Alice, the main character in Wasted Pretty, is not a big drinker, but her best friend Meredith is. Meredith experiments with diet pills and recreational drugs as well. But Chris Thompson, the college guy Alice has a crush on is sober. He crashed and burned during his freshman year, largely due to excessive drinking, so he’s working hard to put himself back together. The more time Alice spends with Chris the more her friend’s substance use bothers her.
Also, Alice’s dad is a gambling addict in the throes of his addiction. There are interesting parallels and counterpoints between what Chris went through as a teenage alcoholic and how he’s handling it and what Alice’s dad is going through as an adult who does not have a handle on his addiction.
Additionally, in one scene, Alice wants to make a “bad” choice. She knows it’s wrong, but she’s determined to do it anyway, so she gets drunk, as if to have some plausible deniability after the fact. However, she’s not prepared for the reality that her bad decision has unintended and far-reaching consequences.
What led you to write about drugs and alcohol in the first place?
I wanted to explore the idea that things can look one way from the outside and another way from the inside. Alice’s parents want her nowhere near (former) bad boy Chris Thompson, but as it turns out, because she’s hanging out with him she avoids most of the drunken/drug fueled escapades of the girls she knows from her high school. Conversely, her parents give way too much access to an adult friend of theirs who is secretly harassing Alice because he seems like a good guy to them.
How would you describe the way that drugs function in your work, whether in terms of thematic concerns or the choices you make about how to craft a narrative? Do you think there are things that you wouldn’t be able to explore as successfully if drugs weren’t in your writing arsenal?
We now know that my dad was a “dry drunk.” I had heard the stories of my dad’s alcohol abuse in college, but by the time I was born, he was abstaining (from alcohol). He hadn’t done any work to address his underlying issues though, or his gambling addiction.
I stayed away from alcohol and drugs in high school. I was the president of my school’s Students Against Drunk Driving chapter; I was in a touring high school assembly that was a PSA funded by Mothers Against Drunk Driving; I was a poster child for good choices. And it hurt my social standing.
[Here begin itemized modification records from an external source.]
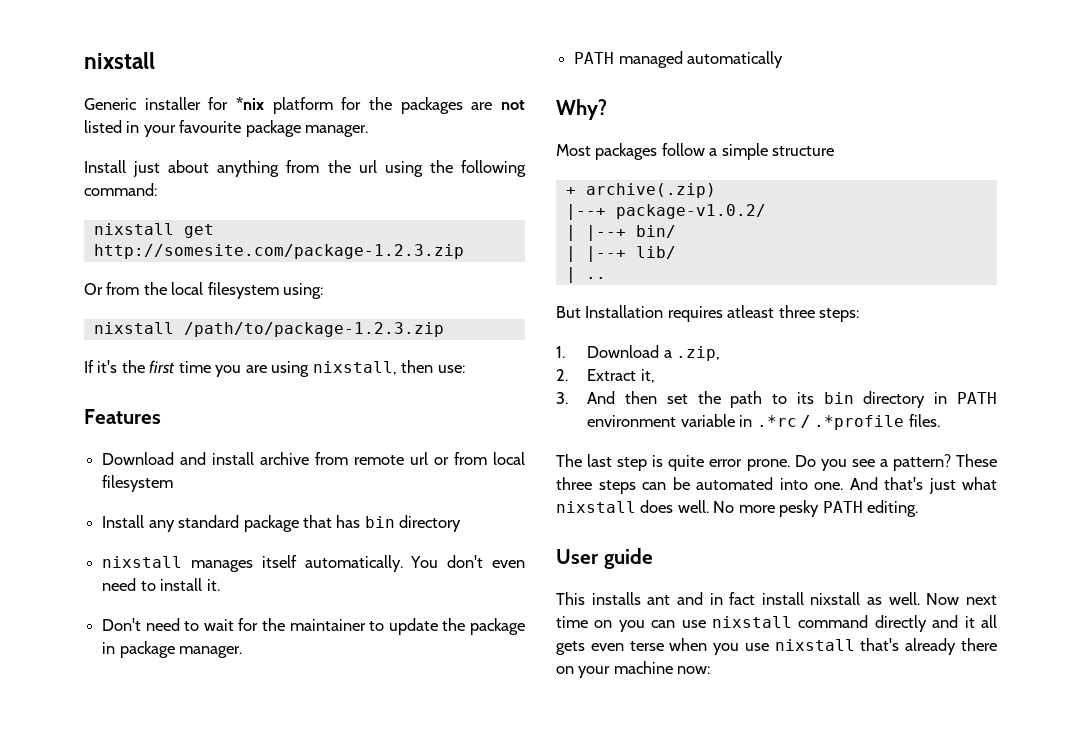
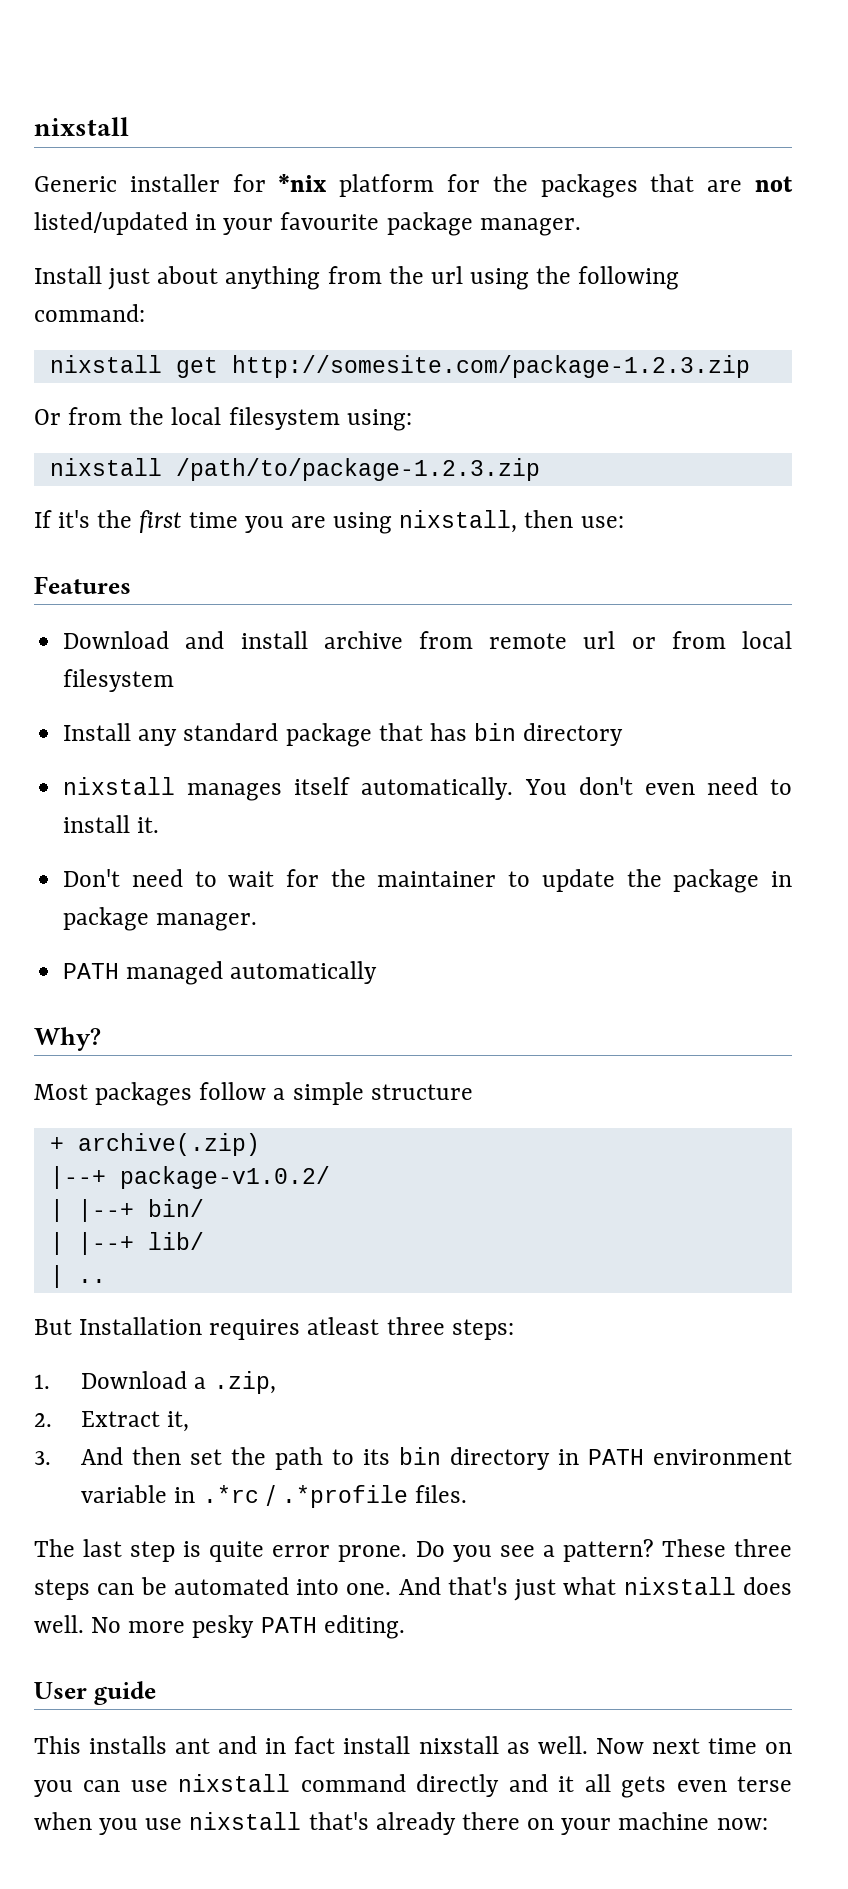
(463, 105) none -> [650,174,695,192] that
[84,120,122,133] listed -> [34,212,188,235] listed/updated

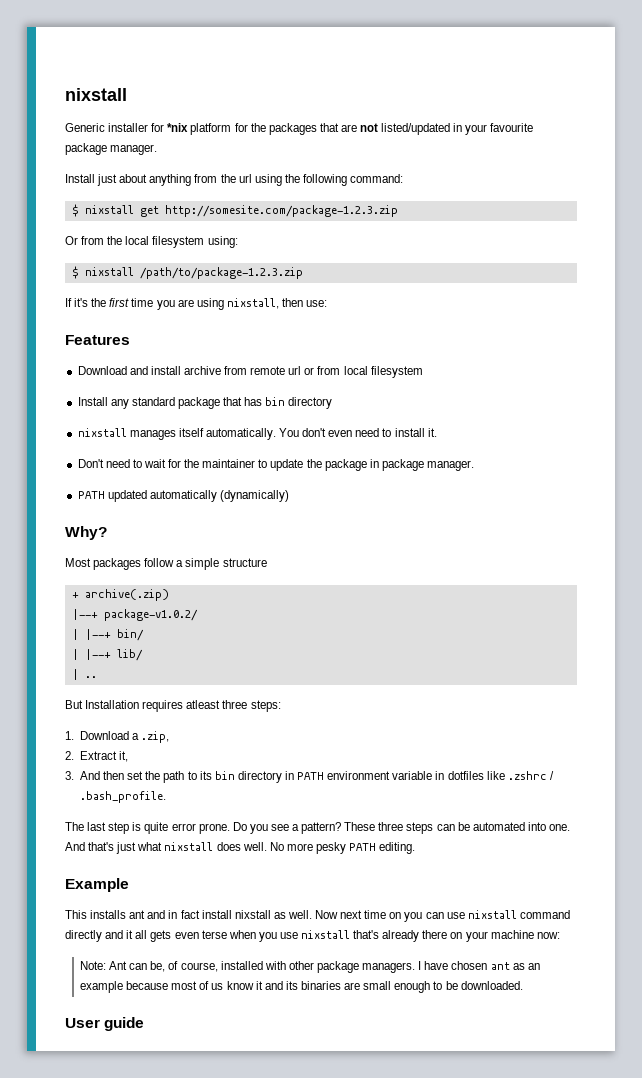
(145, 313) none -> [71,204,79,217] $
(412, 420) none -> [71,266,79,279] $
[126,961,224,985] managed -> [107,490,147,502] updated
(378, 972) none -> [219,490,289,502] (dynamically)
[202,1485,468,1508] .*rc / .*profile files. -> [447,771,554,780] [80,791,167,803] dotfiles like .zshrc / .bash_profile.
[34,1681,156,1705] User guide -> [65,878,129,892] Example
(768, 1824) none -> [80,961,540,973] [80,981,523,993] [65,1017,145,1031] // Note: Ant can be, of course, installed with other package managers. I have chosen ant as an example because most of us know it and its binaries are small enough to be downloaded. // User guide

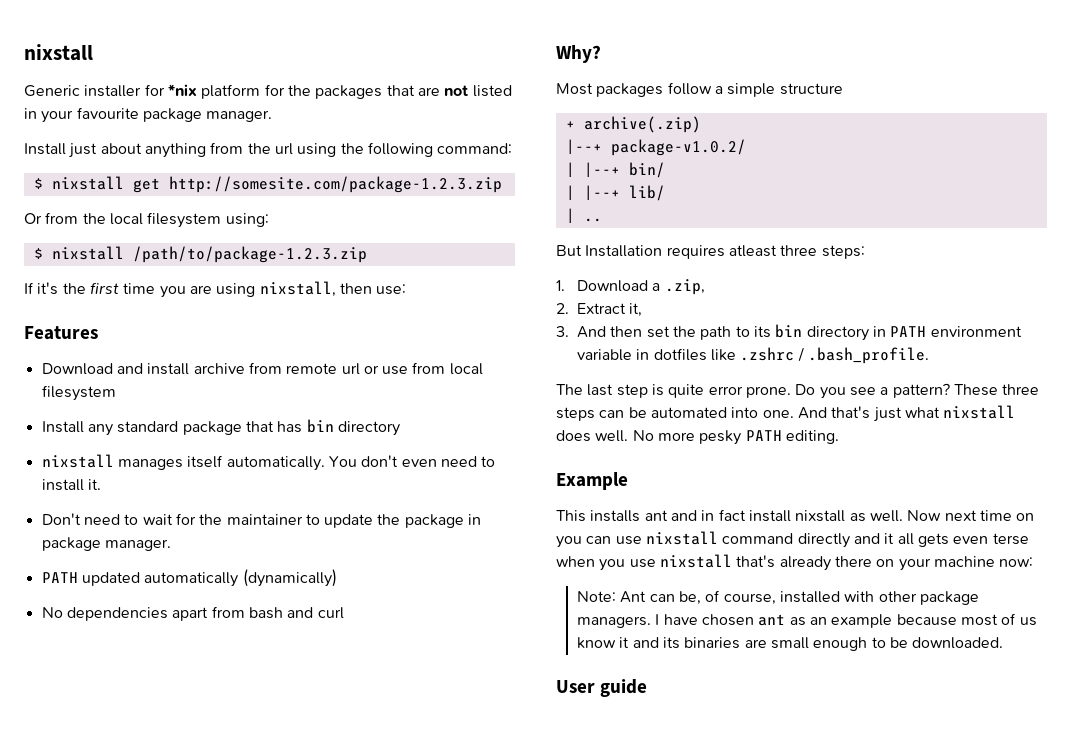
[381,123,451,135] listed/updated -> [472,85,512,97] listed
(315, 371) none -> [382,366,409,375] use
(289, 496) none -> [41,606,344,621] // No dependencies apart from bash and curl

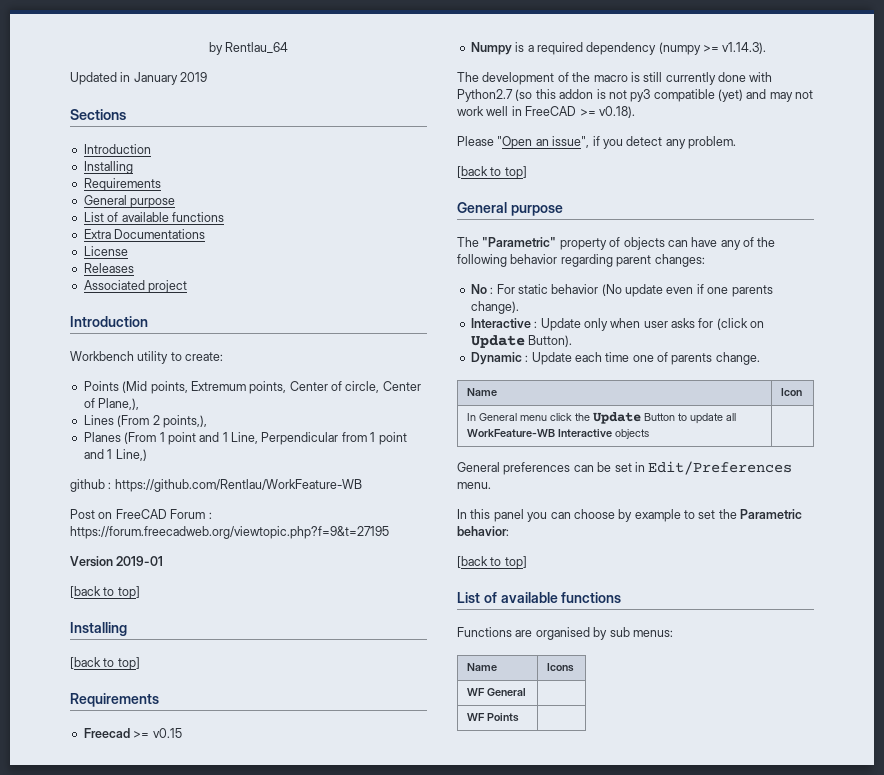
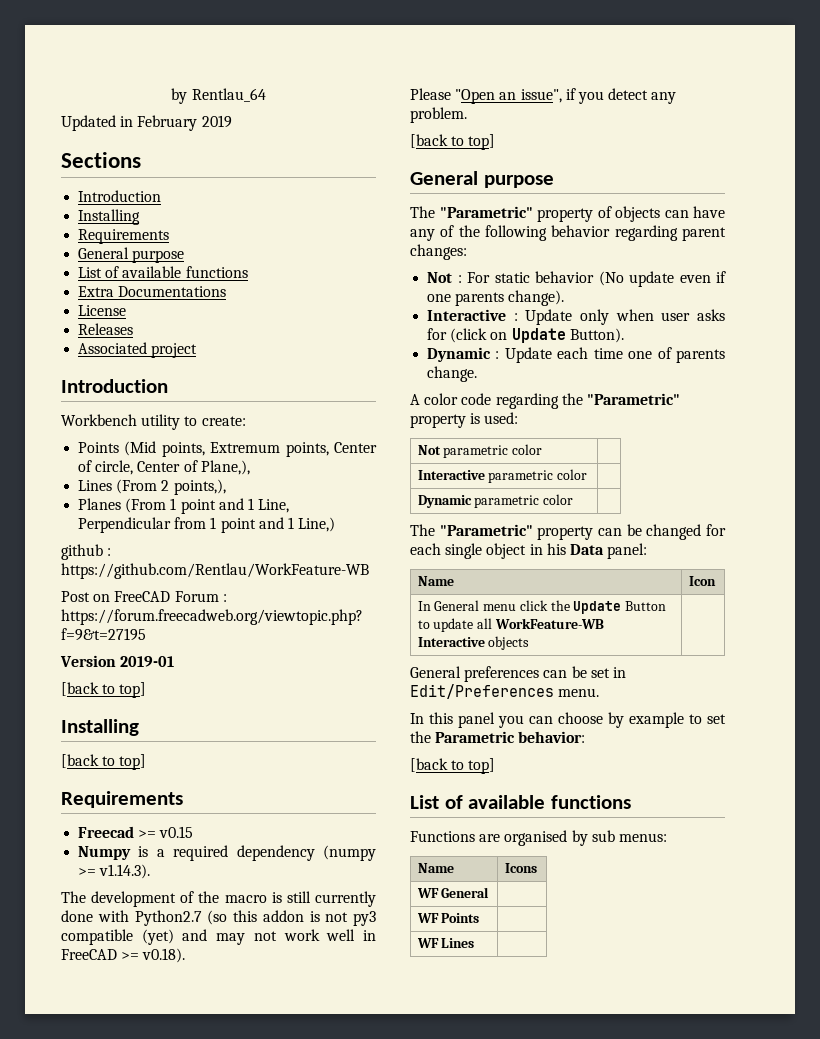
[133,72,178,85] January -> [137,115,198,131] February
[470,284,487,294] No -> [427,272,453,283] Not
(760, 358) none -> [410,393,680,409] [410,412,519,428] [417,444,543,458] [417,469,588,483] [417,494,574,508] [410,524,726,540] [410,543,648,559] // A color code regarding the "Parametric" property is used: // Not parametric color | // Interactive parametric color | // Dynamic parametric color | // The "Parametric" property can be changed for each single object in his Data panel:
(519, 717) none -> [416,938,475,948] // WF Lines |

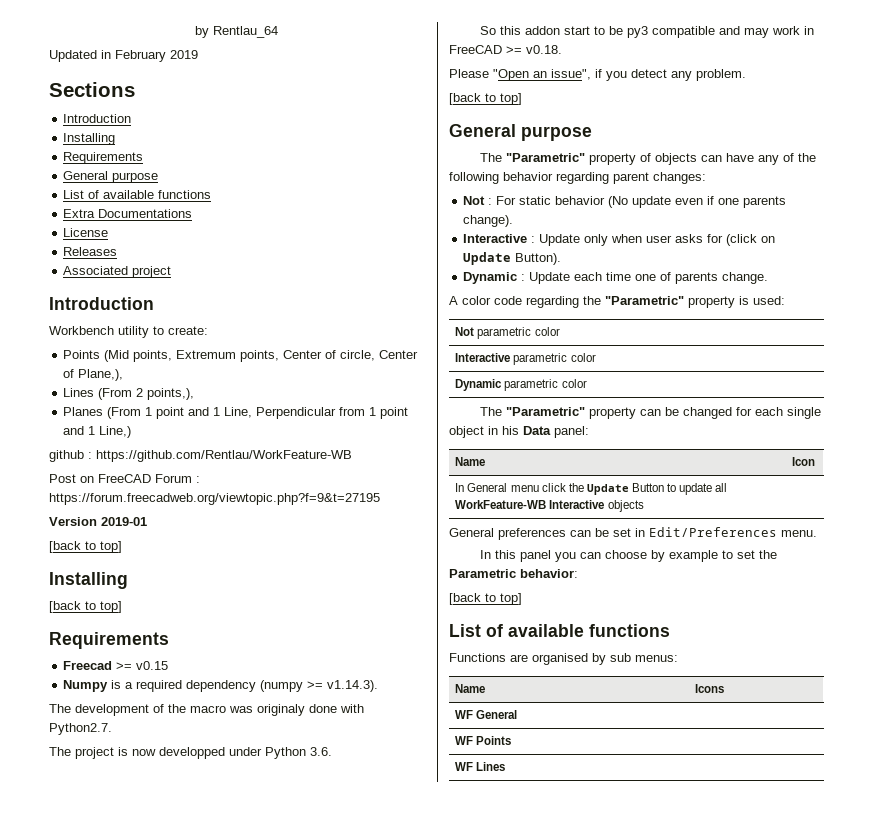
[271,891,376,907] [61,910,349,926] is still currently done with Python2.7 (so this addon is not -> [229,704,364,716] [49,723,112,735] [49,747,332,759] [480,26,624,35] was originaly done with Python2.7. // The project is now developped under Python 3.6. // So this addon start to be
[141,929,174,945] (yet) -> (716, 32) none
[253,929,356,941] not work well -> [772,26,801,35] work
[142,948,186,963] v0.18). -> [526,45,562,54] v0.18.

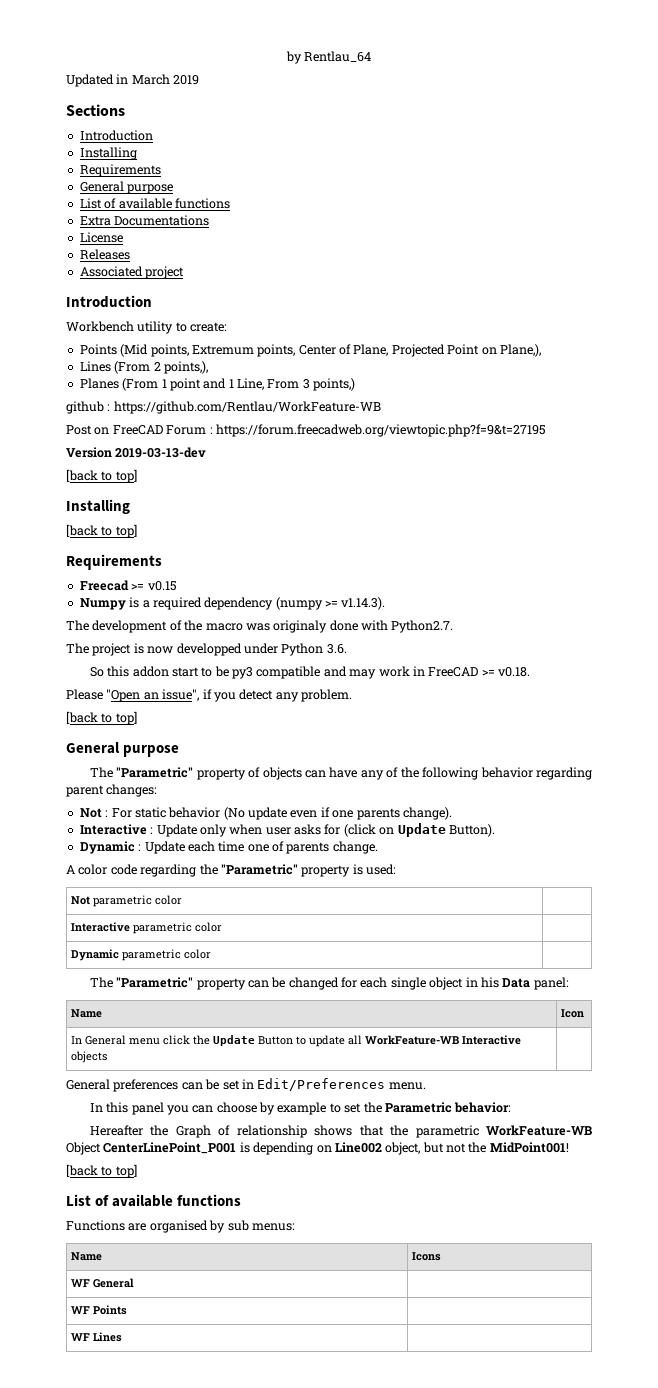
[115,50,166,62] February -> [131,74,170,85] March
[340,350,419,361] [63,369,75,378] circle, Center of -> [353,344,497,357] Plane, Projected Point on
[256,407,409,419] [63,426,132,438] Perpendicular from 1 point and 1 Line,) -> [267,378,356,391] From 3 points,)
[101,517,147,526] 2019-01 -> [115,447,207,458] 2019-03-13-dev
(578, 573) none -> [89,1125,592,1138] [66,1142,569,1155] // Hereafter the Graph of relationship shows that the parametric WorkFeature-WB Object CenterLinePoint_P001 is depending on Line002 object, but not the MidPoint001!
Whether or not someone will consume drugs and/or alcohol is high school kids is common dilemma. I write Young Adult fiction, and I don’t think I could authentically write about high school without writing about choices students make around these issues.
What do you personally find most interesting about how drugs work in your writing, and where do you see that interest leading you in future projects?
I’m working on a sequel to Wasted Pretty right now. It takes place five years later. Chris, the love interest is still sober, but Alice, now twenty-one, is what I would call a binge drinker. It puts a strain on their interactions.
Recently, someone close to me stopped drinking, though it’s unclear if his past use of alcohol rose to the level of addiction. I wanted to explore that area between, “I’ve hit rock bottom,” and “Maybe I have a problem.” We see a lot of “rock bottoms” depicted in popular culture, but many of us live in that grey area of “What’s too much for me?” or “Why am I drinking?” When I write about things, I’m less interested in the high peaks and low valleys that lend themselves to sensationalism. I’m more interested in the everyday ups and downs. That may sound boring, but I actually think the quiet moments of indecision and confusion are where the real drama is.
BONUS QUESTION: Let’s hope that Wasted Pretty gets made into a major motion picture. What song do you fantasize about hearing as the credits roll?
Wasted Pretty is set in Pittsburgh in 1992 as New Wave music morphs into grunge. Alice’s love interest, Chris Thompson, is described as a clean-cut Kurt Cobain and is in a band (called…Wasted Pretty!). So you might think I would say, “Come As You Are,” or “Smells Like Teen Spirit,” but there’s a moment towards the end of the book that hinges on a photograph, so I’d have to say, The Cure’s “Pictures of You.”